Notice that only 9 rows were actually pulled from the index. Once
we got to unique2 = 8, nodeMergejoin.c could see that no more matches
to f1 were possible.
But watch this:
regression=# insert into t1 values(null);
INSERT 154634 1
regression=# explain analyze select * from tenk1 right join t1 on (unique2=f1);
QUERY PLAN
-----------------------------------------------------------------------------------------------------------------------------------------
Merge Right Join (cost=1.03..1.37 rows=2 width=248) (actual time=0.560..290.874 rows=3 loops=1)
Merge Cond: ("outer".unique2 = "inner".f1)
-> Index Scan using tenk1_unique2 on tenk1 (cost=0.00..498.24 rows=10024 width=244) (actual time=0.139..106.982 rows=10000 loops=1)
-> Sort (cost=1.03..1.03 rows=2 width=4) (actual time=0.181..0.194 rows=3 loops=1)
Sort Key: t1.f1
-> Seq Scan on t1 (cost=0.00..1.02 rows=2 width=4) (actual time=0.032..0.067 rows=3 loops=1)
Total runtime: 291.670 ms
(7 rows)
See what happened to the actual costs of the indexscan? All of a sudden
we had to scan the whole index because there was a null in the other
input, and nulls sort high.
I wonder if it is worth fixing nodeMergejoin.c to not even try to match
nulls to the other input. We'd have to add a check to see if the join
operator is strict or not, but it nearly always will be.

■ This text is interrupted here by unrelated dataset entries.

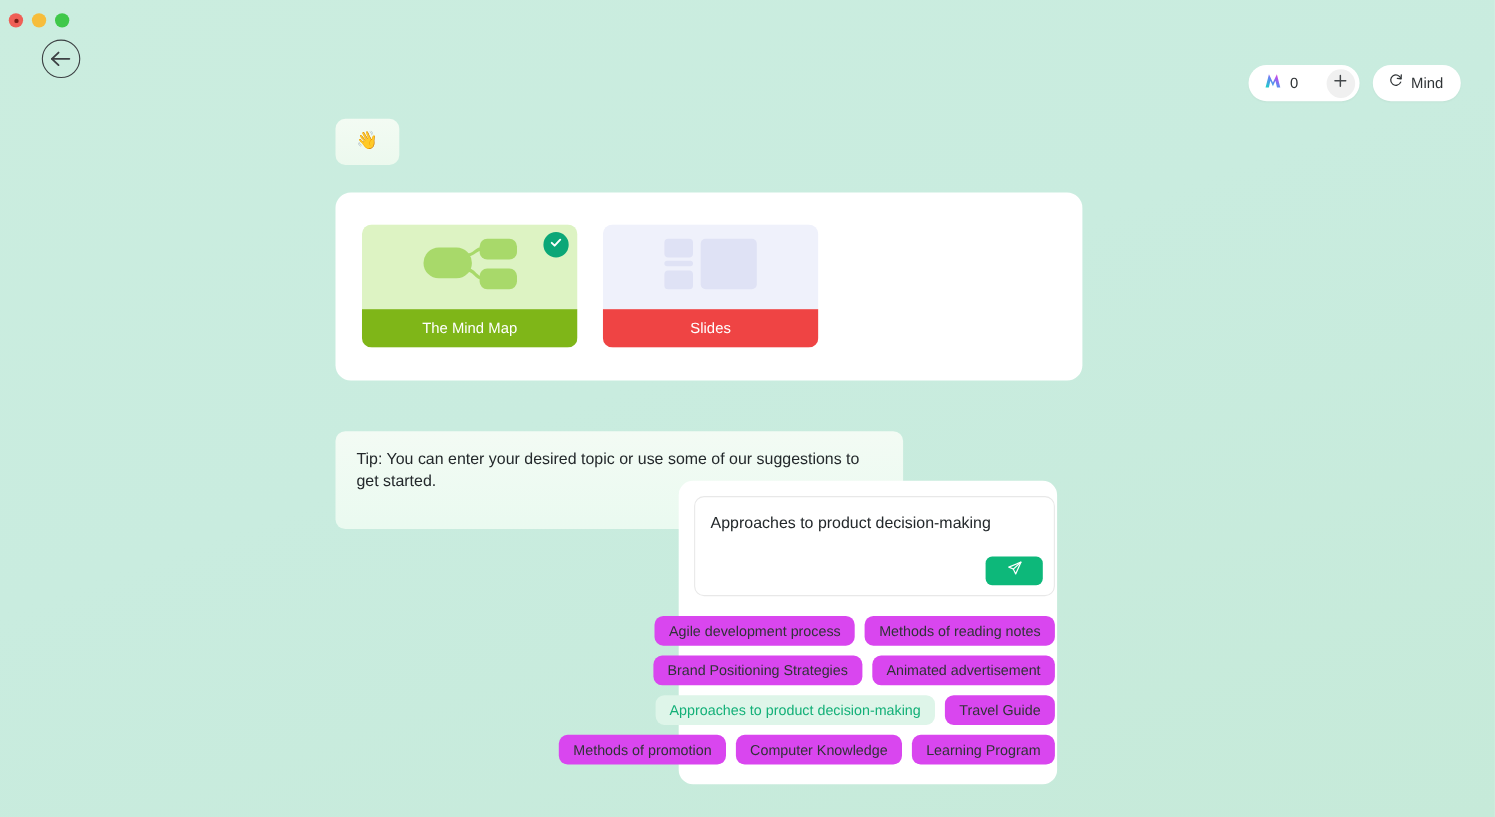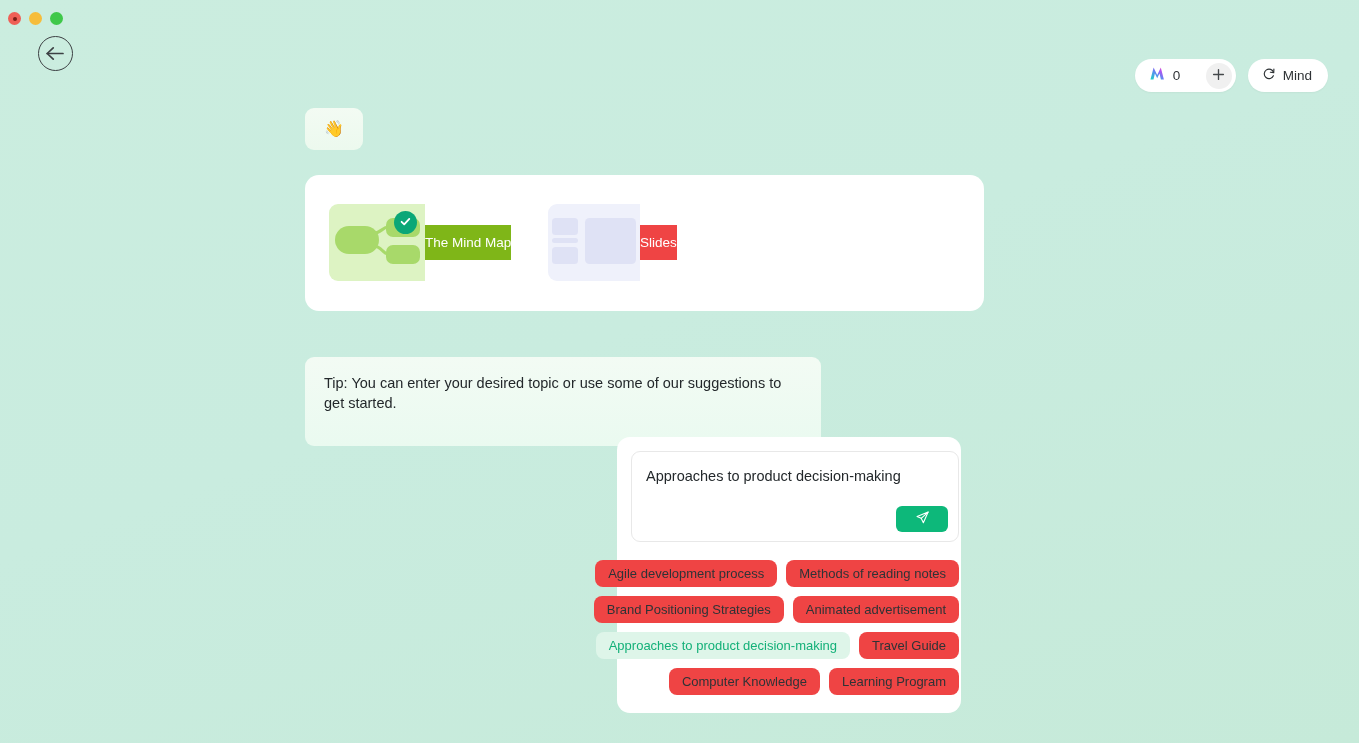--- a/index.html
+++ b/index.html
@@ -167,8 +167,7 @@
     position: relative;
     cursor: pointer;
     display: flex;
-    flex-direction: row;
-    align-items: center;
+    flex-direction: column;
   }
   .tpl-art {
     height: 77px;

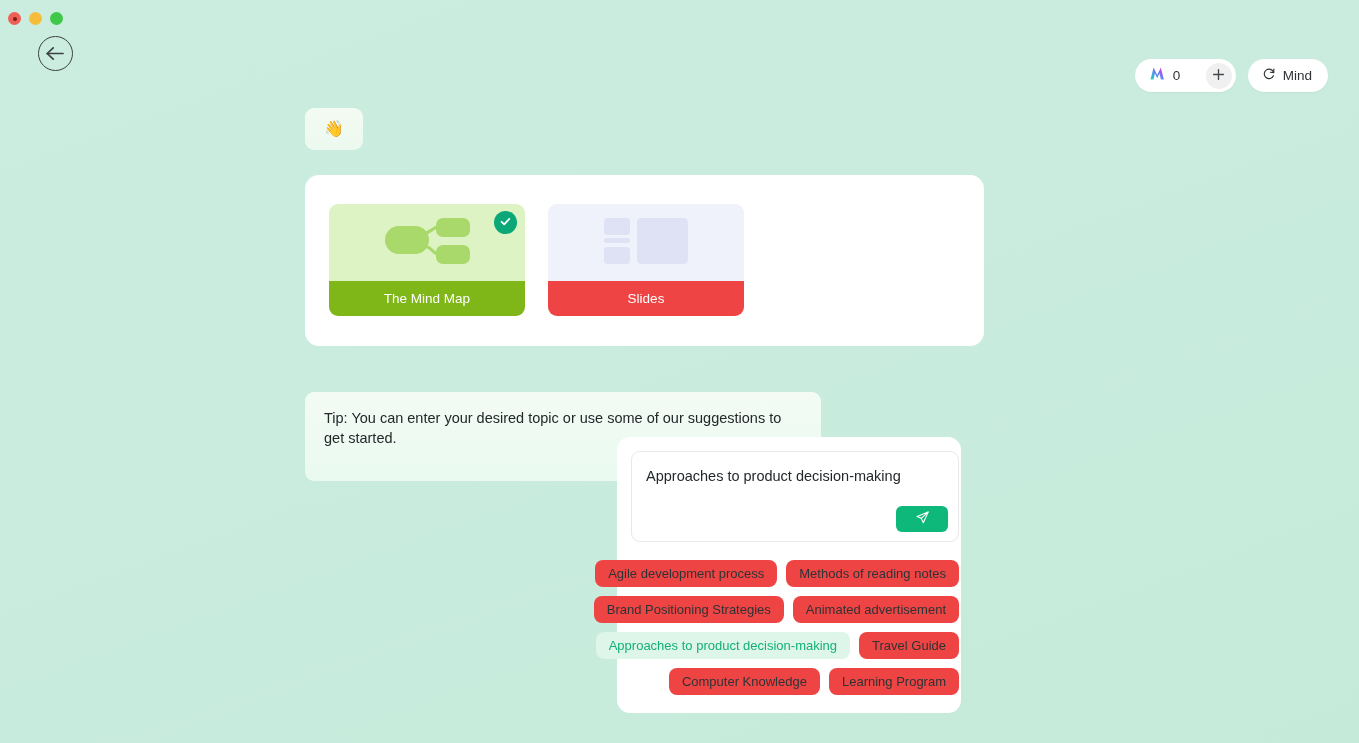--- a/index.html
+++ b/index.html
@@ -260,7 +260,7 @@
     justify-content: flex-end;
   }
   .chip {
-    background: #ef4444;
+    background: #d946ef;
     border-radius: 8px;
     padding: 0 13px;
     height: 27px;

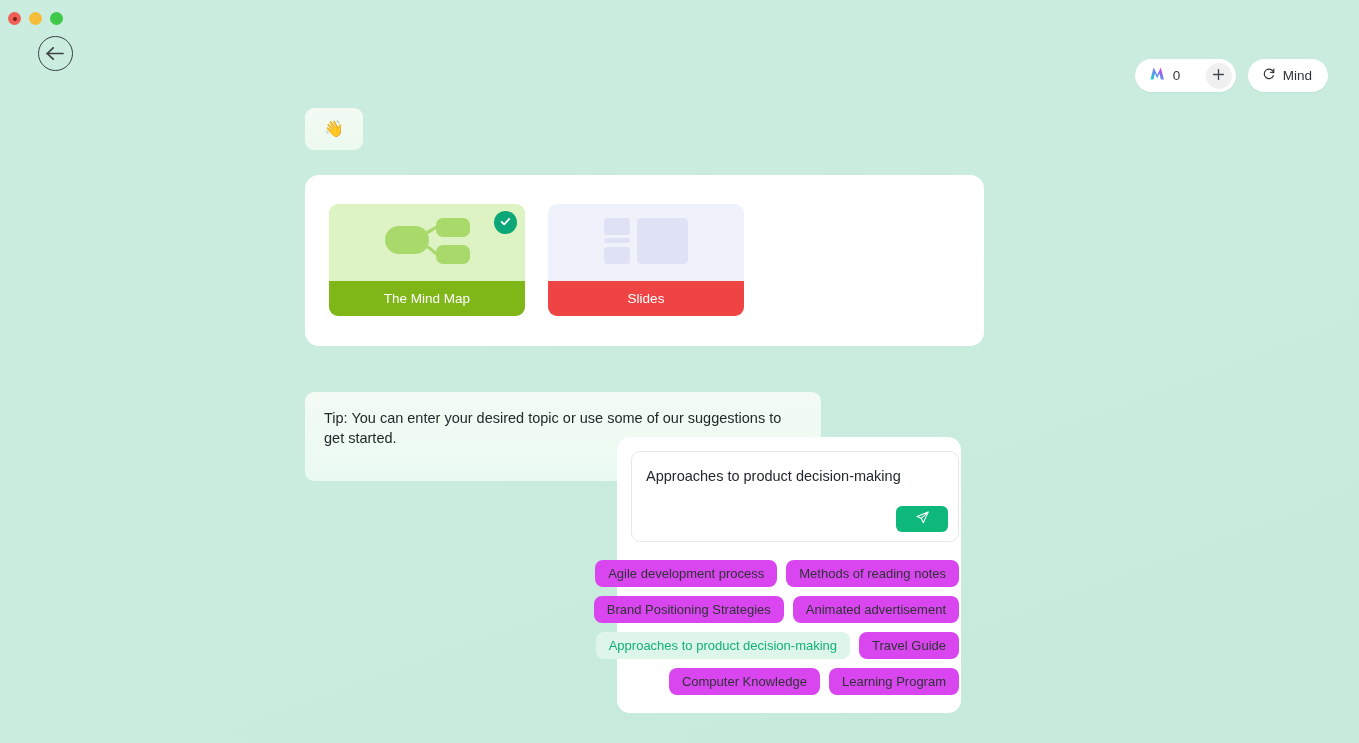--- a/index.html
+++ b/index.html
@@ -419,6 +419,7 @@
     </div>
 
     <div class="chip-row">
+      <div class="chip">Methods of promotion</div>
       <div class="chip">Computer Knowledge</div>
       <div class="chip">Learning Program</div>
     </div>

The alternative would be to make the planner only believe in the
short-circuit path occuring if it thinks that the other input is
entirely non-null ... but this seems pretty fragile, since it only
takes one null to mess things up, and ANALYZE can hardly be counted
on to detect one null in a table.
In the meantime it seems like the quickest answer for Guillaume might
be to try to avoid keeping any NULLs in parent_application_id.